PTPS gene analysis and prenatal diagnosis in patients with 6-pyruvoyl-tetra hydropterin synthase deficiency
10.3760/cma.j.issn.0529-567x.2016.12.003
- VernacularTitle:PTPS基因检测在6丙酮酰四氢蝶呤合成酶缺乏症出生后诊断和产前诊断中的应用
- Author:
Ning LIU
;
Dehua ZHAO
;
Xiaole LI
;
Lixia CUI
;
Qinghua WU
;
Miao JIANG
;
Xiangdong KONG
- Keywords:
Phenylketonurias;
Phosphorus-oxygen lyases;
Genetic variation;
Prenatal diagnosis
- From:
Chinese Journal of Obstetrics and Gynecology
2016;51(12):890-894
- CountryChina
- Language:Chinese
-
Abstract:
Objective To analyze the variations of PTPS gene in patients with suspected 6-pyruvoyl-tetra hydropterin synthase deficiency (PTPSD) and to make prenatal diagnosis in high-risk families. Methods Chemiluminescence was used for phenylalanine detection in blood or dried blood spots.Patients with phenylalanine concentration over 120μmol/L were detected by urine pterin analysis, and the activity of dihydropteridine reductase (DHPR) was detected. tetrahydrobiopterin loading tests were performed in suspected patients with abnormal urinary pterin profiles.

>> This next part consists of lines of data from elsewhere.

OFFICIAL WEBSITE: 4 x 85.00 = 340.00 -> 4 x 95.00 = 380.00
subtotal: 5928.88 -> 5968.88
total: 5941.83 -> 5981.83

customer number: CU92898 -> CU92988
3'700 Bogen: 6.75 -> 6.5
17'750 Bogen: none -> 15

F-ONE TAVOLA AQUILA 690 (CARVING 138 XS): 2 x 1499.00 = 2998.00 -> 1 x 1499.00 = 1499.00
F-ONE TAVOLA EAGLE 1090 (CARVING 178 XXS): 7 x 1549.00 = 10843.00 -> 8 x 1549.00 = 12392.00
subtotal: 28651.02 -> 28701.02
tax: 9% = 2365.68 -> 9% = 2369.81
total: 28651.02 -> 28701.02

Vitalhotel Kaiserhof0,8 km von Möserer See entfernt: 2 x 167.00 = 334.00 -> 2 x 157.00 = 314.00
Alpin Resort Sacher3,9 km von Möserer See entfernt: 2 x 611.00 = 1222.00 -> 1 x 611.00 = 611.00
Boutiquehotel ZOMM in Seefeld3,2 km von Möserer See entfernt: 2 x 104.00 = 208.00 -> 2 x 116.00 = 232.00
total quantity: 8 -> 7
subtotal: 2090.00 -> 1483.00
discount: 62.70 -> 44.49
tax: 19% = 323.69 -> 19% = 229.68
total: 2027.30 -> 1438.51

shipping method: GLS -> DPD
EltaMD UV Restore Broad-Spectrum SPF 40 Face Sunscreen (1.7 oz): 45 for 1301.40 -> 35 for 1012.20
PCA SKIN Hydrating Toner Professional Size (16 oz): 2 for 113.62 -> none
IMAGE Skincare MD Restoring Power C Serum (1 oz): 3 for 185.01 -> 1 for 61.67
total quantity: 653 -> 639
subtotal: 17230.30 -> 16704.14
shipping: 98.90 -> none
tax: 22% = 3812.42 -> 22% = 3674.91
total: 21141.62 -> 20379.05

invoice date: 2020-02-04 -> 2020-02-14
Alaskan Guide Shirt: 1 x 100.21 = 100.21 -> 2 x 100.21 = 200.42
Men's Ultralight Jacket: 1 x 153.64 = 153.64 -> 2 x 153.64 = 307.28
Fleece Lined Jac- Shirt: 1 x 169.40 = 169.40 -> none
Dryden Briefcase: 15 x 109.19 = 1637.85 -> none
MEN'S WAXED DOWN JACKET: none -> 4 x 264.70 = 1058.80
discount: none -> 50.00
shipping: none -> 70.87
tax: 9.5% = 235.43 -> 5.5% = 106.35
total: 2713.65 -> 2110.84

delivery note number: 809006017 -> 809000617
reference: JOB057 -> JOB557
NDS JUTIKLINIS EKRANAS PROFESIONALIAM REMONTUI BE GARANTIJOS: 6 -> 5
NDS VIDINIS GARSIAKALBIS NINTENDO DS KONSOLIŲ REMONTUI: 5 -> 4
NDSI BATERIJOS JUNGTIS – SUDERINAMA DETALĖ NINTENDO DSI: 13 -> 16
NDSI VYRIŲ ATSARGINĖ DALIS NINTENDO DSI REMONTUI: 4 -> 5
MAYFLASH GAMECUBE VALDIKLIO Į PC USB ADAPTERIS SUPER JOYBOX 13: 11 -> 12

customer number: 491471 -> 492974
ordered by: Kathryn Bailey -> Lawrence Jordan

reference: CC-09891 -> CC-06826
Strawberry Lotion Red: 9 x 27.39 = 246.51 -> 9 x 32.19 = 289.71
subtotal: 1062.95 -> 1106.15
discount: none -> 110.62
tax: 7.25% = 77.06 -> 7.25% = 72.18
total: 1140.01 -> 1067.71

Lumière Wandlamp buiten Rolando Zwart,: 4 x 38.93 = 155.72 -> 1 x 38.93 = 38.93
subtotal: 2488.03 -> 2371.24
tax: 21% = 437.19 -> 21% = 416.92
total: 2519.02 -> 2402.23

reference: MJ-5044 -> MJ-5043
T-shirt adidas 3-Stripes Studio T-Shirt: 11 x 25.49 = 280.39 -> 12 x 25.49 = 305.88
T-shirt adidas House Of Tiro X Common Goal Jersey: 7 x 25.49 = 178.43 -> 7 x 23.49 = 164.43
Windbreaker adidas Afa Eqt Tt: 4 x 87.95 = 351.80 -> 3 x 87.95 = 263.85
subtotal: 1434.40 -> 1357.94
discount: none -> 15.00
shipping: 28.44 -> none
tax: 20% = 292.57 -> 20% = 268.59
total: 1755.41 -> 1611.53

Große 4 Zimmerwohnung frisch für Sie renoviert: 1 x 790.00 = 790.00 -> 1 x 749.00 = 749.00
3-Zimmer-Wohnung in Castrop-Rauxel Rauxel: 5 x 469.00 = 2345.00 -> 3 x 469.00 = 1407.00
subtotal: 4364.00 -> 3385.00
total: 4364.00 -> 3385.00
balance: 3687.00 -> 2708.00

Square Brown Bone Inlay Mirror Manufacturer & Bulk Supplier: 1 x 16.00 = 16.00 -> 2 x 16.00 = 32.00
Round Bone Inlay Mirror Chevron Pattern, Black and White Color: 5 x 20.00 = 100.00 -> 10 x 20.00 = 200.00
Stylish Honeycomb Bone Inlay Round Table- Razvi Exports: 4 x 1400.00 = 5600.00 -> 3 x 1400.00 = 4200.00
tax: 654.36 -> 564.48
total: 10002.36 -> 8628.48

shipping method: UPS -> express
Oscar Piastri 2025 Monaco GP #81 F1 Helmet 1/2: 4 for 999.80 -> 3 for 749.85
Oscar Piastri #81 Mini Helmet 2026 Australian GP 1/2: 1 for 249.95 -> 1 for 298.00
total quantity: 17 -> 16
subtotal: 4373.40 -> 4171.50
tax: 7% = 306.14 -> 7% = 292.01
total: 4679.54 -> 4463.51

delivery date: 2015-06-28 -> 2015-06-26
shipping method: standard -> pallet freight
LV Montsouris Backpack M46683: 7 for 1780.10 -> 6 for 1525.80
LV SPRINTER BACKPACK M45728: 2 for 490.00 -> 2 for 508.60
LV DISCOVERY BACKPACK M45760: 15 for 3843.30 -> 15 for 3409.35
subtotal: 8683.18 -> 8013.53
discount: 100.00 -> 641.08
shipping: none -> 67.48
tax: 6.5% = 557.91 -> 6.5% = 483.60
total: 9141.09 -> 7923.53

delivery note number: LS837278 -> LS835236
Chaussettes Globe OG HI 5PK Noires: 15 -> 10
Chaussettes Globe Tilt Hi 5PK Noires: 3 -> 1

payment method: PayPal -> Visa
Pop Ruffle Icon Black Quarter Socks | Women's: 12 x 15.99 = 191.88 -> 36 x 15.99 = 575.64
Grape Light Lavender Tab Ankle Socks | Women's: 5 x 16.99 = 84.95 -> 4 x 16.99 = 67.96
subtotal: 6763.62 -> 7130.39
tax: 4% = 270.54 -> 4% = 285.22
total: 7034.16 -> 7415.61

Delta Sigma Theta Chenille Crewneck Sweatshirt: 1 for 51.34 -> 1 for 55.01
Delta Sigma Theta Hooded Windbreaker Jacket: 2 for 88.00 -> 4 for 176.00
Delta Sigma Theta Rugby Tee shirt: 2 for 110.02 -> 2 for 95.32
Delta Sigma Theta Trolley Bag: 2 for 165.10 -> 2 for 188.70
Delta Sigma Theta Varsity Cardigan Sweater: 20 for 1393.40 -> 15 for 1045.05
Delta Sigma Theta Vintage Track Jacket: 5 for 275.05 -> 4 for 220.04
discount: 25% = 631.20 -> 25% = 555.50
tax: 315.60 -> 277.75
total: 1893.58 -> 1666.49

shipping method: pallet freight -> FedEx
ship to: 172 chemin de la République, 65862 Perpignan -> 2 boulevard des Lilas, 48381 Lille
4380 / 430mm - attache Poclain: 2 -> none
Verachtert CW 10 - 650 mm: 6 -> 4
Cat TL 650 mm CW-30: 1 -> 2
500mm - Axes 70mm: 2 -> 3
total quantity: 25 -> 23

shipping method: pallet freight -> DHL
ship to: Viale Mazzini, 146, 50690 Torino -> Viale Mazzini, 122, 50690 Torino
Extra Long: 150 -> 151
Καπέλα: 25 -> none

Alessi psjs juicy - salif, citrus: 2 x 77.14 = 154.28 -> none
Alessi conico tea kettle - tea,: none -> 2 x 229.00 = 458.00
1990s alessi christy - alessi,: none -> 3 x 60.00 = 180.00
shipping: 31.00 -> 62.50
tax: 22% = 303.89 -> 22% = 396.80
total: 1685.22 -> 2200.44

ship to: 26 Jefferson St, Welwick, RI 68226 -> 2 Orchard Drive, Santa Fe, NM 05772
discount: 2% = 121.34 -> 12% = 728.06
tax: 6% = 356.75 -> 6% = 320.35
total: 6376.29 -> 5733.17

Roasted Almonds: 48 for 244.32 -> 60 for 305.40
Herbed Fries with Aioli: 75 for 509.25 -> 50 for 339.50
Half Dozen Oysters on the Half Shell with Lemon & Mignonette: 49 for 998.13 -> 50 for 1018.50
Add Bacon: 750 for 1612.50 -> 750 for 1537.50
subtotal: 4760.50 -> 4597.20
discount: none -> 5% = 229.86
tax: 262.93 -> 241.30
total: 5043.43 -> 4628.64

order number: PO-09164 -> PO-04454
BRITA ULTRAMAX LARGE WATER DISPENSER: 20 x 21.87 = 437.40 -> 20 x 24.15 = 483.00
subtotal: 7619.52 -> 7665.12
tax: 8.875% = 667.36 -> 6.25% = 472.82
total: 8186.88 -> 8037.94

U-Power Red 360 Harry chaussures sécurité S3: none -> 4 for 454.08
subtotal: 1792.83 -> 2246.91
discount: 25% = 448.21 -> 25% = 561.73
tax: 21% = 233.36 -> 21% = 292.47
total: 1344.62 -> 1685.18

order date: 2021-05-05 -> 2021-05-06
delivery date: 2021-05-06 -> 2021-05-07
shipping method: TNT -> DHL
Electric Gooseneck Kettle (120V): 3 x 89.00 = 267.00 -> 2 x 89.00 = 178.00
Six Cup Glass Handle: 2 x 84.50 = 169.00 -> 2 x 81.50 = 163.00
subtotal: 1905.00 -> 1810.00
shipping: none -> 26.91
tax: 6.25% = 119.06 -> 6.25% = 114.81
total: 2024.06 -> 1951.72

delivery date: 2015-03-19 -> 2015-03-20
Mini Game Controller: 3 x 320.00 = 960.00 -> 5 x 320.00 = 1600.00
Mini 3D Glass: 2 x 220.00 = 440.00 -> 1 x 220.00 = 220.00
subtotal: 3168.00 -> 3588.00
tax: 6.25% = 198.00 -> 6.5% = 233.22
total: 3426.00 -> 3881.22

PTPS gene variation analysis was performed by direct Sanger sequencing based on PCR amplification. Prenatal diagnosis in 7 high-risk families was performed by chorionic villus sampling when the genotype was identified. Results In 656 patients with hyperphenylalanine, 22 cases were diagnosed as PTPSD clinically. 16 variations were detected in the 22 PTPSD cases. The 5 variations, p.Lys77Arg, p.Ile84Phe, c.315-2A>G, c.244-2A>T, c.187-1G>T, were identified as novel variations. Two fetuses carried the same mutation with the proband and therefore were thought to be PTPSD fetuses. Three fetuses carried only one mutant allele and thus were thought to be PTPSD carriers.